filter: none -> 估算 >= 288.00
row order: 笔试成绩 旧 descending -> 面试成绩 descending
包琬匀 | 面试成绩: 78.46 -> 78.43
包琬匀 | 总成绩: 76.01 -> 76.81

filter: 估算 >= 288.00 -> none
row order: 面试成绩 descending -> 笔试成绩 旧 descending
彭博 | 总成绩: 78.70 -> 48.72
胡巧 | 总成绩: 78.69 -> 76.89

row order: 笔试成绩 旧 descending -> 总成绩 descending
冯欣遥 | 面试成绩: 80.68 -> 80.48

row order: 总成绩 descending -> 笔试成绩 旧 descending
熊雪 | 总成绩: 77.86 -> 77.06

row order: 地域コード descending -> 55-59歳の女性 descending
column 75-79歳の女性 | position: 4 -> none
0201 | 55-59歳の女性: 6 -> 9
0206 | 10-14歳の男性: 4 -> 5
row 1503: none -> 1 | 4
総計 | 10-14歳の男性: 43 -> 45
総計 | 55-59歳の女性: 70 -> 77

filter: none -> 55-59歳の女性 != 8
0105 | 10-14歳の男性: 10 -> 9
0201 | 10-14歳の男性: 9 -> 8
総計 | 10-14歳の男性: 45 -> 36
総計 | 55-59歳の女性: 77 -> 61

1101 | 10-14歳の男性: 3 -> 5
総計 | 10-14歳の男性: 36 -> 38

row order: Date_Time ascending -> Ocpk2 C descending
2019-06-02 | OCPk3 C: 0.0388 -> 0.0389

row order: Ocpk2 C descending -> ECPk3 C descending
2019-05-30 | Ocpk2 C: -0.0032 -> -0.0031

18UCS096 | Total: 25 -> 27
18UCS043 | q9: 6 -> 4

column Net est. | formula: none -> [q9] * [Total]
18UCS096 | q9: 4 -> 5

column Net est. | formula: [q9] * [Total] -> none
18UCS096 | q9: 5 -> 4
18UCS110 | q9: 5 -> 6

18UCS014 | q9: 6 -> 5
# # # # #
◆ **About this exercise**
Review the preceding data and report every line that includes the string "order".

◆ **Answer space**
row order: 笔试成绩 旧 descending -> 面试成绩 descending
row order: 面试成绩 descending -> 笔试成绩 旧 descending
row order: 笔试成绩 旧 descending -> 总成绩 descending
row order: 总成绩 descending -> 笔试成绩 旧 descending
row order: 地域コード descending -> 55-59歳の女性 descending
row order: Date_Time ascending -> Ocpk2 C descending
row order: Ocpk2 C descending -> ECPk3 C descending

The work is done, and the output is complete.